Nothing but the records, copied exactly and stripped of pictures, should be in the answer.

§

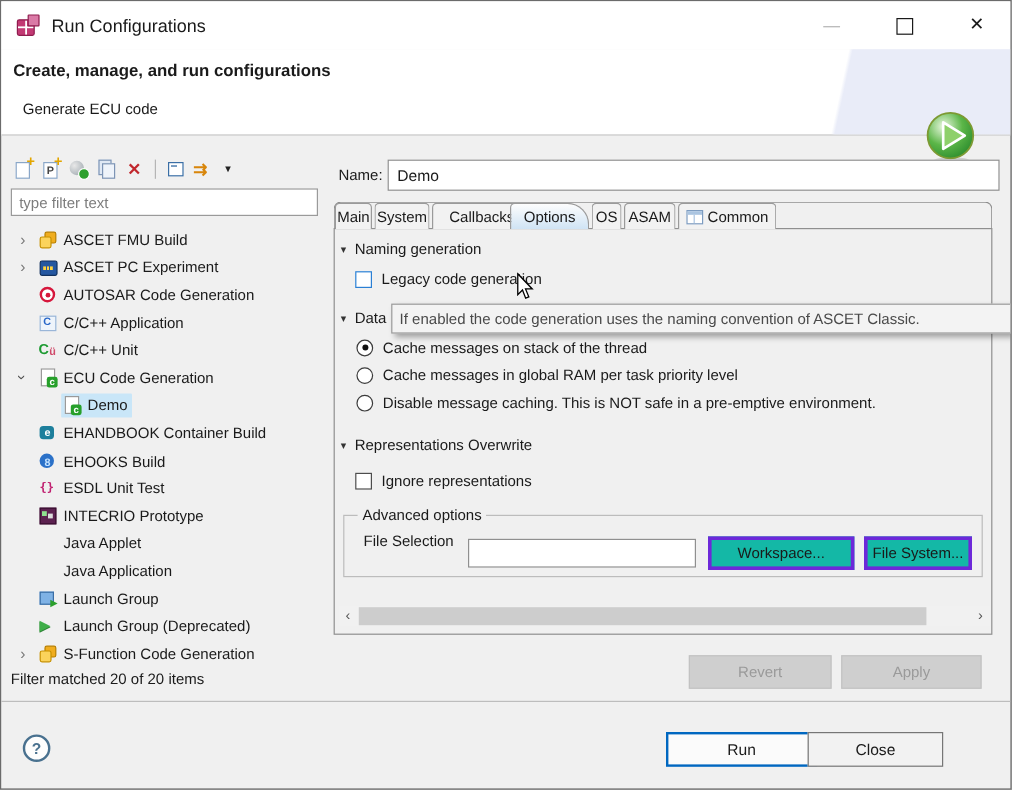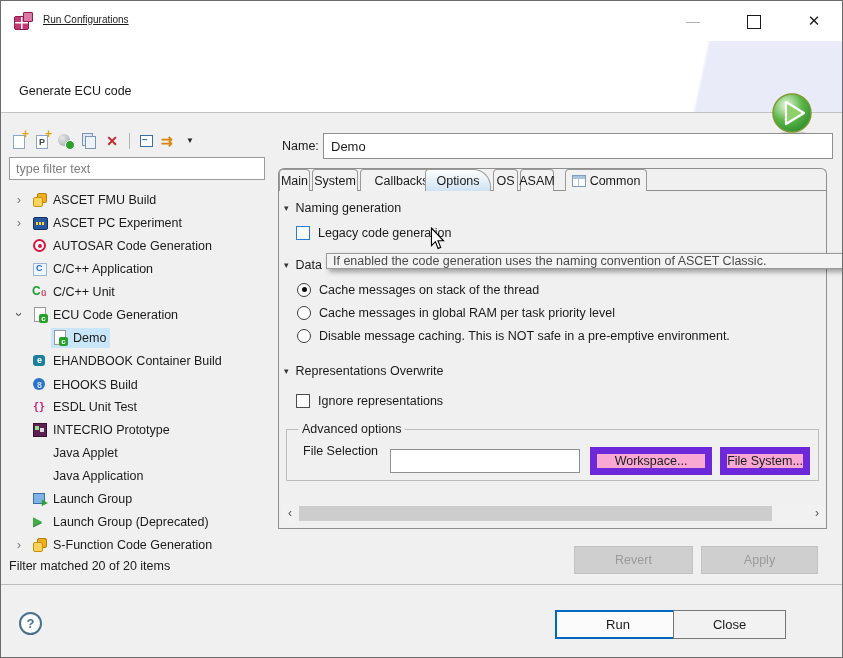--- a/index.html
+++ b/index.html
@@ -19,7 +19,7 @@
     border:1px solid #8f1c4e;border-radius:2px;}
   .app-ico::after{content:"";position:absolute;left:9px;top:0;width:8px;height:8px;
     background:#da7aa6;border:1px solid #8f1c4e;border-radius:1px;}
-  .win-title{position:absolute;left:42px;top:13px;font-size:10px;text-decoration:underline;}
+  .win-title{position:absolute;left:42px;top:13px;font-size:15px;}
   .wc{position:absolute;top:0;width:46px;height:40px;text-align:center;line-height:40px;cursor:default;}
   .wc-min{left:669px;color:#b0b0b0;font-size:14px;}
   .wc-max{left:730px;}

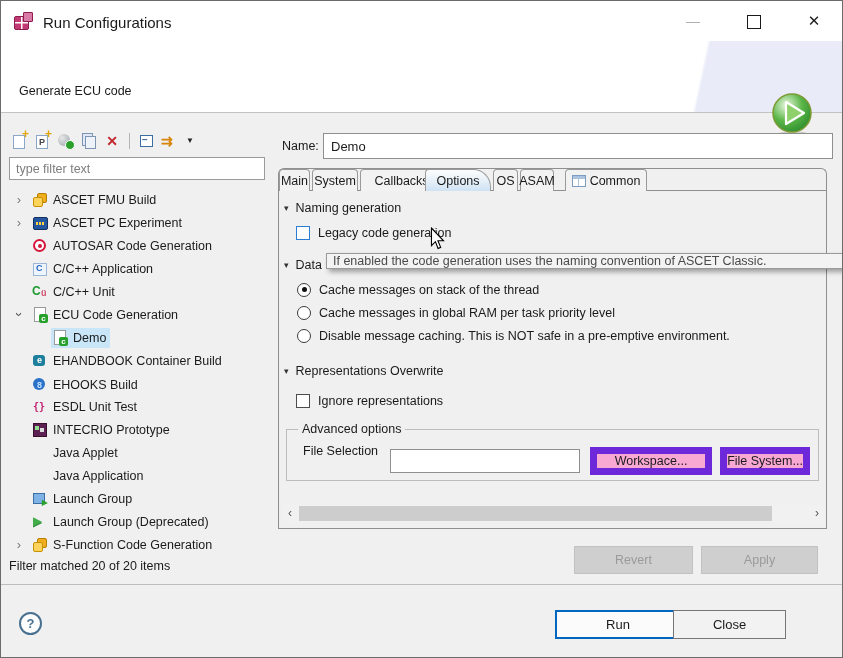--- a/index.html
+++ b/index.html
@@ -147,6 +147,7 @@
 
   <div class="header">
     <div class="deco"></div>
+    <div class="h-title">Create, manage, and run configurations</div>
     <div class="h-sub">Generate ECU code</div>
     <svg class="run-badge" width="44" height="46" viewBox="0 0 44 46">
       <defs>

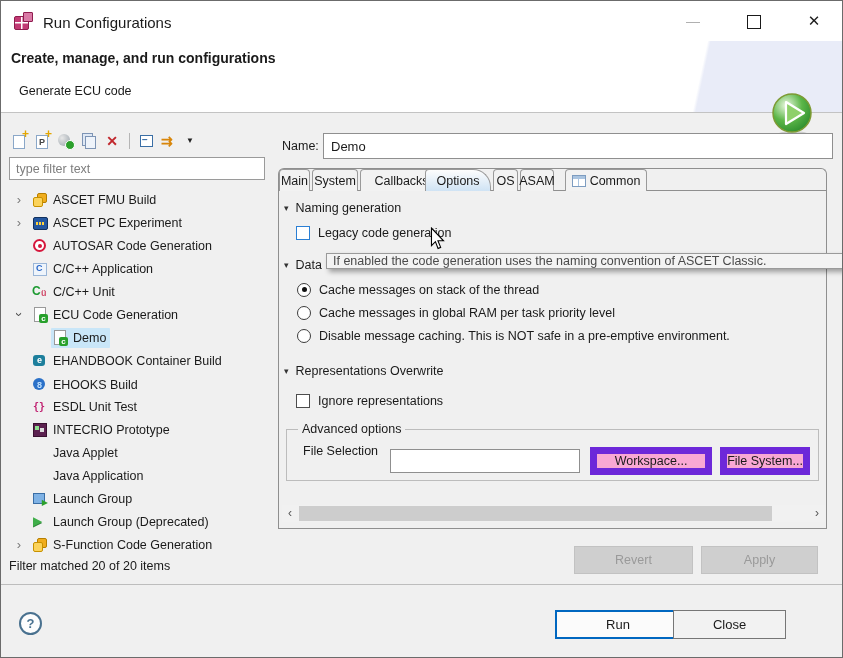--- a/index.html
+++ b/index.html
@@ -311,7 +311,7 @@
       <div class="tab" style="left: 492px; width: 25px;">
         <span>OS</span>
       </div>
-      <div class="tab" style="left: 519px; width: 34px;">
+      <div class="tab" style="left: 519px; width: 43px;">
         <span>ASAM</span>
       </div>
       <div class="tab" style="left: 564px; width: 82px;">

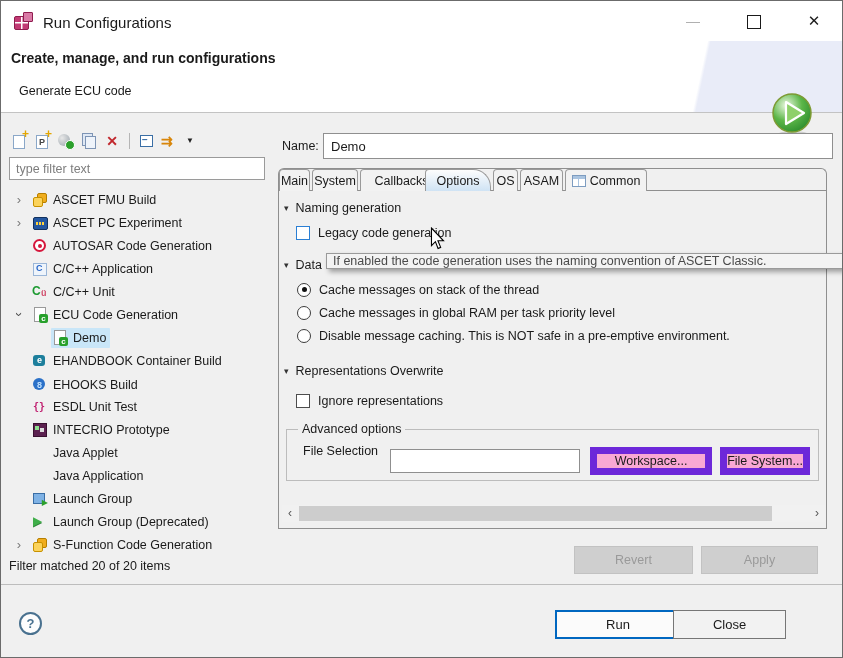--- a/index.html
+++ b/index.html
@@ -121,7 +121,7 @@
   .revert-btn{position:absolute;left:573px;top:545px;width:119px;height:28px;background:#cfcfcf;border:1px solid #c2c2c2;color:#9a9a9a;}
   .apply-btn{position:absolute;left:700px;top:545px;width:117px;height:28px;background:#cfcfcf;border:1px solid #c2c2c2;color:#9a9a9a;}
   
-  .tooltip{position:absolute;left:325px;top:252px;right:-1px;height:16px;background:#f3f3f3;border:1px solid #9a9a9a;
+  .tooltip{position:absolute;left:325px;top:252px;right:-1px;height:25px;background:#f3f3f3;border:1px solid #9a9a9a;
     box-shadow:3px 3px 5px rgba(0,0,0,0.35);color:#4a4a4a;display:flex;align-items:center;padding:0 6px;
     white-space:nowrap;overflow:hidden;z-index:6;}
   .cursor{position:absolute;left:429px;top:226px;z-index:8;}

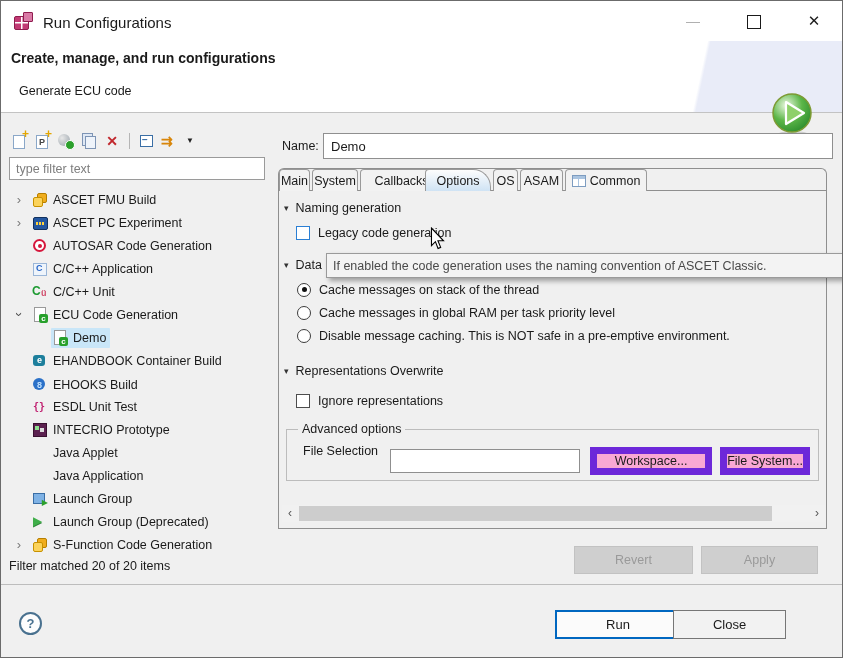--- a/index.html
+++ b/index.html
@@ -109,7 +109,7 @@
   .file-label{position:absolute;left:16px;top:14px;}
   .file-input{position:absolute;left:103px;top:19px;width:190px;height:24px;border:1px solid #8f8f8f;background:#fff;
     font-family:"Liberation Sans",sans-serif;font-size:12.5px;padding:0 5px;}
-  .btn{display:flex;align-items:center;justify-content:center;background:#f9a8d4;border:7px solid #6d28d9;
+  .btn{display:flex;align-items:center;justify-content:center;background:#14b8a6;border:3px solid #6d28d9;
     font-family:"Liberation Sans",sans-serif;font-size:12.5px;color:#1a1a1a;cursor:default;}
   .ws-btn{position:absolute;left:303px;top:17px;width:122px;height:28px;}
   .fs-btn{position:absolute;left:433px;top:17px;width:90px;height:28px;}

§

▸ **Exercise response**:
--- a/index.html
+++ b/index.html
@@ -19,7 +19,7 @@
     border:1px solid #8f1c4e;border-radius:2px;}
   .app-ico::after{content:"";position:absolute;left:9px;top:0;width:8px;height:8px;
     background:#da7aa6;border:1px solid #8f1c4e;border-radius:1px;}
-  .win-title{position:absolute;left:42px;top:13px;font-size:10px;text-decoration:underline;}
+  .win-title{position:absolute;left:42px;top:13px;font-size:15px;}
   .wc{position:absolute;top:0;width:46px;height:40px;text-align:center;line-height:40px;cursor:default;}
   .wc-min{left:669px;color:#b0b0b0;font-size:14px;}
   .wc-max{left:730px;}

--- a/index.html
+++ b/index.html
@@ -147,6 +147,7 @@
 
   <div class="header">
     <div class="deco"></div>
+    <div class="h-title">Create, manage, and run configurations</div>
     <div class="h-sub">Generate ECU code</div>
     <svg class="run-badge" width="44" height="46" viewBox="0 0 44 46">
       <defs>

--- a/index.html
+++ b/index.html
@@ -311,7 +311,7 @@
       <div class="tab" style="left: 492px; width: 25px;">
         <span>OS</span>
       </div>
-      <div class="tab" style="left: 519px; width: 34px;">
+      <div class="tab" style="left: 519px; width: 43px;">
         <span>ASAM</span>
       </div>
       <div class="tab" style="left: 564px; width: 82px;">

--- a/index.html
+++ b/index.html
@@ -121,7 +121,7 @@
   .revert-btn{position:absolute;left:573px;top:545px;width:119px;height:28px;background:#cfcfcf;border:1px solid #c2c2c2;color:#9a9a9a;}
   .apply-btn{position:absolute;left:700px;top:545px;width:117px;height:28px;background:#cfcfcf;border:1px solid #c2c2c2;color:#9a9a9a;}
   
-  .tooltip{position:absolute;left:325px;top:252px;right:-1px;height:16px;background:#f3f3f3;border:1px solid #9a9a9a;
+  .tooltip{position:absolute;left:325px;top:252px;right:-1px;height:25px;background:#f3f3f3;border:1px solid #9a9a9a;
     box-shadow:3px 3px 5px rgba(0,0,0,0.35);color:#4a4a4a;display:flex;align-items:center;padding:0 6px;
     white-space:nowrap;overflow:hidden;z-index:6;}
   .cursor{position:absolute;left:429px;top:226px;z-index:8;}

--- a/index.html
+++ b/index.html
@@ -109,7 +109,7 @@
   .file-label{position:absolute;left:16px;top:14px;}
   .file-input{position:absolute;left:103px;top:19px;width:190px;height:24px;border:1px solid #8f8f8f;background:#fff;
     font-family:"Liberation Sans",sans-serif;font-size:12.5px;padding:0 5px;}
-  .btn{display:flex;align-items:center;justify-content:center;background:#f9a8d4;border:7px solid #6d28d9;
+  .btn{display:flex;align-items:center;justify-content:center;background:#14b8a6;border:3px solid #6d28d9;
     font-family:"Liberation Sans",sans-serif;font-size:12.5px;color:#1a1a1a;cursor:default;}
   .ws-btn{position:absolute;left:303px;top:17px;width:122px;height:28px;}
   .fs-btn{position:absolute;left:433px;top:17px;width:90px;height:28px;}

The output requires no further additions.